La realtà è che l’unico modo per migliorare la salute del territorio, la rigenerazione del suolo e persino l’aumento di peso del bestiame è ridurre significativamente l’intensità complessiva del pascolo del bestiame sul terreno. Ma meno bovini, meno pecore domestiche e meno allevamenti significano una diminuzione del potere, del prestigio e dell’influenza politica per la lobby del bestiame, motivo per cui stanno lottando duramente per impedire riforme di pascolo così rigenerative sulle terre pubbliche occidentali. Proprio come i loro genitori e nonni, rischiano la distruzione dei pascoli occidentali piuttosto che cedere il potere e l’influenza sproporzionata che continuano a esercitare. Terre sane e popolazioni selvatiche sono il danno collaterale dei loro privilegi.

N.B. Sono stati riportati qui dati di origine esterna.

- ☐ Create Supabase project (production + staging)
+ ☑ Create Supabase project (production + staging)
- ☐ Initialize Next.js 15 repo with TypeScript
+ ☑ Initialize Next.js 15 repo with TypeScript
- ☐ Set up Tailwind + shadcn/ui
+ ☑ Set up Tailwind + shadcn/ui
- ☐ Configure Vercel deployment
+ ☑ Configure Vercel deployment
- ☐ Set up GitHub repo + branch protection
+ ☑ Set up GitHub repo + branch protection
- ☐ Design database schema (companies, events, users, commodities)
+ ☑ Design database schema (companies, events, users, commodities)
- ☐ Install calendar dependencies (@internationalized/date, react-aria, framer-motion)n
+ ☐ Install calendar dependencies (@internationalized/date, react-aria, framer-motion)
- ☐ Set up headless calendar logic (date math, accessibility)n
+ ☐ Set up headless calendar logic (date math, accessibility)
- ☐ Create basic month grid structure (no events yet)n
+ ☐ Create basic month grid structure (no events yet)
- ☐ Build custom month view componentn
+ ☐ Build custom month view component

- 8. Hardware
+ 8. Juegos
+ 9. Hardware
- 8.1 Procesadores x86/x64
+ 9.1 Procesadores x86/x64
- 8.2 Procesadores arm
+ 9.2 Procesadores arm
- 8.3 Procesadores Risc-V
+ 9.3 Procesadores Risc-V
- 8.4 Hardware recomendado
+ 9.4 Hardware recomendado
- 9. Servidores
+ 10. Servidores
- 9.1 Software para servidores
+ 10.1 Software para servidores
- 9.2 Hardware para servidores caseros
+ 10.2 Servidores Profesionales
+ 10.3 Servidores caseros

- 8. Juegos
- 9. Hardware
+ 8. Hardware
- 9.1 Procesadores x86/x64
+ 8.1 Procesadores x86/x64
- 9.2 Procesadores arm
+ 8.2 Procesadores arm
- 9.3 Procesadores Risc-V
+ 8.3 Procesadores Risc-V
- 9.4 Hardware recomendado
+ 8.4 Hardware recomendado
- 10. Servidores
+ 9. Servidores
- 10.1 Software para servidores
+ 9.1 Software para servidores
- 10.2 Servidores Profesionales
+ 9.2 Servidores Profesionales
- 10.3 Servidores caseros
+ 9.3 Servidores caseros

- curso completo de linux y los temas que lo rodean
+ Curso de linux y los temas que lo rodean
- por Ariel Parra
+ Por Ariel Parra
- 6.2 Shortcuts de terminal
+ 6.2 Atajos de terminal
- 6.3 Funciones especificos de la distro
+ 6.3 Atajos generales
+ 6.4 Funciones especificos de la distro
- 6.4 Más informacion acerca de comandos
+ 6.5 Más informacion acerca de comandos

La rigenerazione ecologica sui terreni pubblici occidentali può essere ottenuta eliminando gradualmente bovini e ovini non autoctoni e lasciando che gli erbivori originali ed ecologicamente appropriati (come bisonti, alci e cervi muli) ripopolano gli habitat che sono diventati pascoli per il bestiame degradati. La fine del pascolo del bestiame domestico offre la migliore opportunità per ripristinare le comunità di piante autoctone, ripristinare e migliorare i suoli e massimizzare lo stoccaggio del carbonio nelle steppe e nelle praterie occidentali. È vero, questo toglie “l’agricoltura” dall’equazione rigenerativa, ma questa è la chiave per garantire un futuro veramente sostenibile alle comunità umane locali. Forse è giunto il momento che i manager federali inizino a praticare questo tipo di gestione rigenerativa del territorio.